А как раз подле кабака старуха одна сумасшедшая в избушке жила. Синей Каретой мы дразнили ее. Не было у ней ни роду, ни племени, мирским подаянием пропитывалась. Так урлапы-то его, он в кабаке прохлаждался, уж пронюхали, что некому защитить старухи, сейчас ему и докладывают:
— Есть, мол, тут, тятенька, старушка одна убогонькая, Синей Каретой зовут, так к ней можно пристать.
Поселились и скоро старуху совсем из ее жилья вон выкурили. Посылал становой сотских сначала выгнать Шкурлана, так он здорово приколотил сотских и сказал им, что дом его и чтобы становой в чужие дела не совался.
Только удивился же становой этому мужичонке и сам к нему с понятыми нагрянул. Весь посад сошелся смотреть — что, дескать, будет?
Шкурлан стал так-то пред становым, подперся руками в бока, расчистил усы и говорит ему:
— Пошто, — говорит, — барин, пришел ко мне, когда я тебя в гости не звал? Приходи, — говорит, — когда позову.
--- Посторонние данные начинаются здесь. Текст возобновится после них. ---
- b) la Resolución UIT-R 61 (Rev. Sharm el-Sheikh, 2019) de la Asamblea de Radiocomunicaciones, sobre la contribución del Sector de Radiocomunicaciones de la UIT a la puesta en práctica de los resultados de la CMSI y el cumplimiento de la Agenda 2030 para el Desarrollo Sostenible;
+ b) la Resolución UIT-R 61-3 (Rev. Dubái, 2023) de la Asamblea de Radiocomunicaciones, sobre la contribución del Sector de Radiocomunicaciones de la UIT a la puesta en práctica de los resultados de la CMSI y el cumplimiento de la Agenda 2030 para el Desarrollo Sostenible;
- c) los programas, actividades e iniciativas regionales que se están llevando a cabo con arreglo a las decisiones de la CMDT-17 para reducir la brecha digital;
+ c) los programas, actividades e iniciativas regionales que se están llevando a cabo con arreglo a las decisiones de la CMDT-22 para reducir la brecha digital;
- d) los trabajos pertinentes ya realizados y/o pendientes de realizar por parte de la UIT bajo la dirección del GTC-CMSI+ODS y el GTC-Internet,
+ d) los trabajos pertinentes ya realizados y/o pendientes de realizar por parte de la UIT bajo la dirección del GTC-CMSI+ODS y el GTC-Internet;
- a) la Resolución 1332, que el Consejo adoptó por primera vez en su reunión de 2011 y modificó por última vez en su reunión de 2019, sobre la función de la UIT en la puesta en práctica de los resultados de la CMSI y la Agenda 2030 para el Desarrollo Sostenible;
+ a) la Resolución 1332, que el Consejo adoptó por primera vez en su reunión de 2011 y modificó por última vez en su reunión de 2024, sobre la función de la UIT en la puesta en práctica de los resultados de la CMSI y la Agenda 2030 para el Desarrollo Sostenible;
— Ах ты, такой-сякой! — начал было становой; а у Шкурлана всякий сын свое имя имел: одного он князем Кутузовым звал, другого Паскевичем, третьего Дибичем: «Все, говорит, они у меня главнокомандующие».
Как только принялся его ругать становой, он сейчас и говорит Дибичу:
— Дибич! Выведи его вон!
Дибич без разговора взял станового за плечи и вывел. Сотские и кое-кто из посадских попробовали было заступиться, — знатно же, однако, те заступники от Шкурлана с сыновьями по шеям получили.
— Я, — кричал Шкурлан, — один с моими молодцами могу таких два посада, куда хочешь, загнать. Я, — говорит, — всякого человека, какой меня притеснять станет, беспременно искореню, потому никого не боюсь, и дети мои, кроме меня, никого не боятся.
И жена тоже, бывало, поддакивает ему:
— Точно, — говорит, — мы никого не боимся! Вот семейка какая собралась!
«Угодит теперь Шкурланище в Сибирь за обиду барину!»— подумали мы, посадские, после такого случая: ан не туда глядишь! Написал про него становой окружному, что, дескать, так и так: ничего не могу поделать с Шкурланом, потому, говорит, ребята у него здоровы очень, — весь посад они разгоняют.
А Шкурлан только что заслышал про это письмо, сейчас мешок с краюшкой хлеба на спину навалил, закурил трубку, — маленькая у него трубка такая была, с расписным коротеньким чубуком, — и прямо в губернию. Там господа разные наехали к губернатору, и он с ними вместе зачесался к нему и ждет, когда выйдет начальник, а сам так-то ли сердито усы покручивает.
Дошла очередь до него.
— Кто ты? — спрашивает его начальник. — И что тебе нужно?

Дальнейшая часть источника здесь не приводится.